名古屋電機工業は2025年11月21日、道路情報板および道路監視カメラの電源にカルコパイライト太陽電池を活用する実証実験を同年12月から始めると発表した。
カルコパイライトは、銅・インジウム・ガリウム・セレンなどを原料とする化合物半導体で、軽量かつ薄型で柔軟性に優れた次世代型の太陽電池として注目されている。これらの特性により、従来のシリコン系モジュールでは設置が難しかった曲面や荷重制限のある場所にも適用でき、既設の設備に後付けで導入できるメリットもある。

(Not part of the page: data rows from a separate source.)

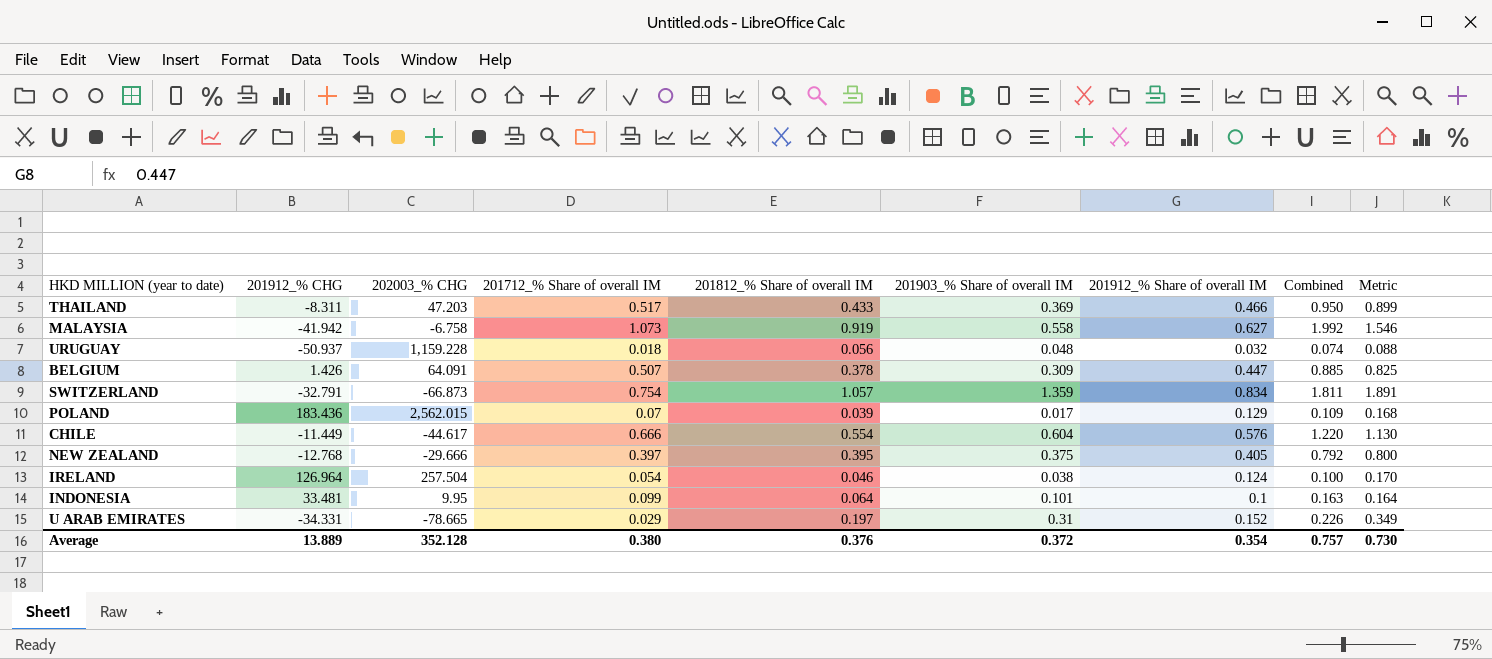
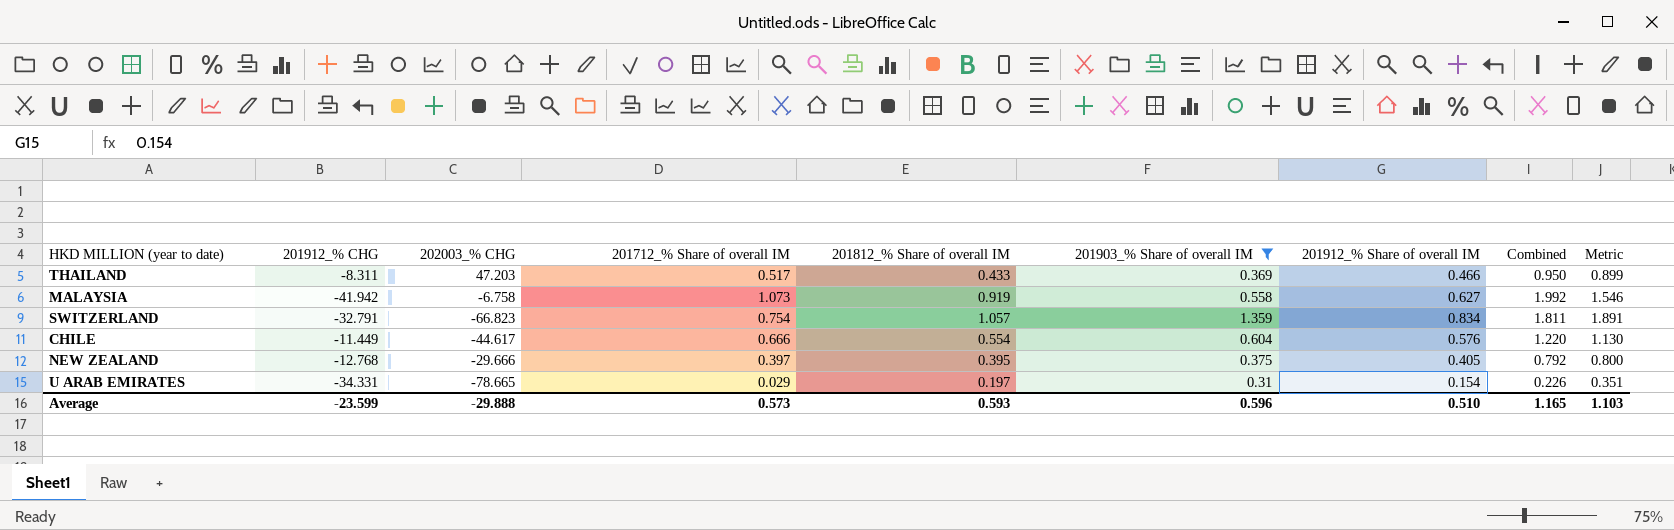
filter: none -> 201903_% Share of overall IM >= 0.31
SWITZERLAND | 202003_% CHG: -66.873 -> -66.823
U ARAB EMIRATES | 201912_% Share of overall IM: 0.152 -> 0.154
U ARAB EMIRATES | Metric: 0.349 -> 0.351
Average | 201912_% CHG: 13.889 -> -23.599
Average | 202003_% CHG: 352.128 -> -29.888
Average | 201712_% Share of overall IM: 0.380 -> 0.573
Average | 201812_% Share of overall IM: 0.376 -> 0.593
Average | 201903_% Share of overall IM: 0.372 -> 0.596
Average | 201912_% Share of overall IM: 0.354 -> 0.510
Average | Combined: 0.757 -> 1.165
Average | Metric: 0.730 -> 1.103

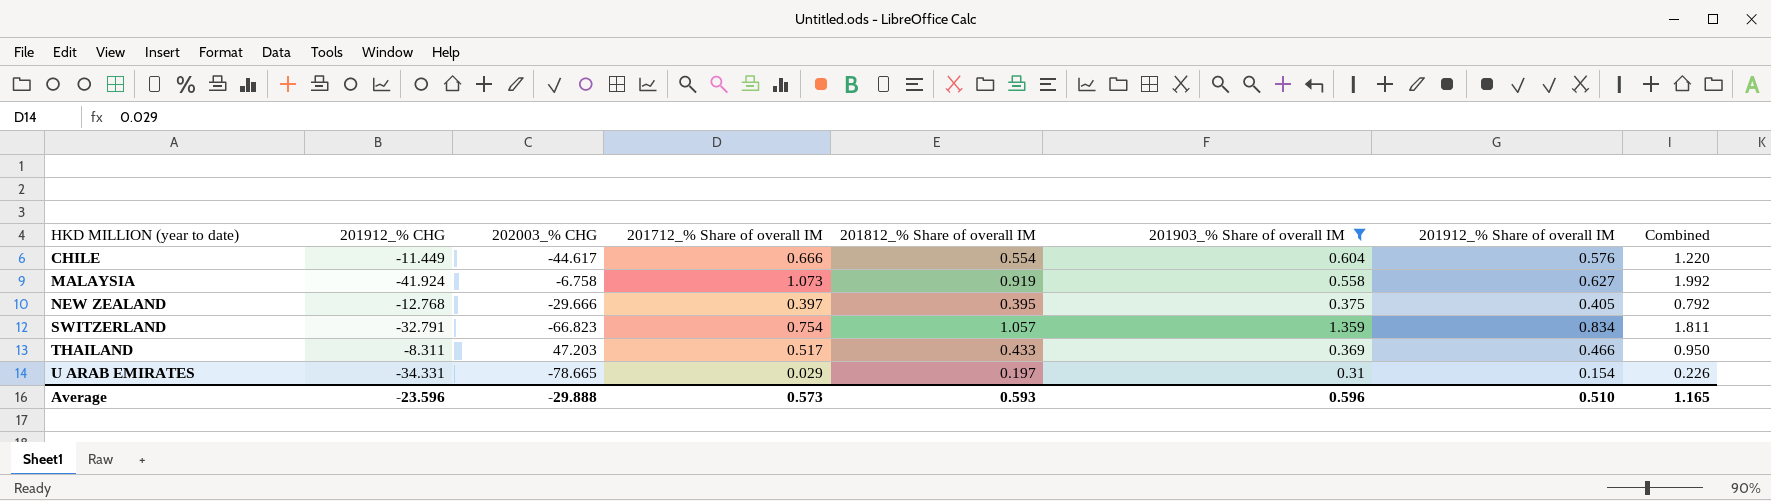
row order: none -> HKD MILLION (year to date) ascending
column Metric | formula: [201812_% Share of overall IM] + [201912_% Share of overall IM] -> none
MALAYSIA | 201912_% CHG: -41.942 -> -41.924
Average | 201912_% CHG: -23.599 -> -23.596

今回の実証では福岡県内の3カ所を対象にカルコパイライト太陽電池を設置し、発電量や耐久性、実運用における効果を検証する。発電性能の評価に加え、将来的に外部電源に依存しない独立電源としての利用も視野に入れて検証を行うという。
また、名古屋電機工業ではペロブスカイト太陽電池とカルコパイライト太陽電池のタンデム(積層)化を見据えた技術検証も進めており、今回の実証を基礎データの蓄積にも活用する。
なお今回の実証は、福岡県「ペロブスカイト太陽電池等実証事業補助金」の一事業として採択されたもの。事業の成果は2026年3月までにとりまとめ、報告する予定としている。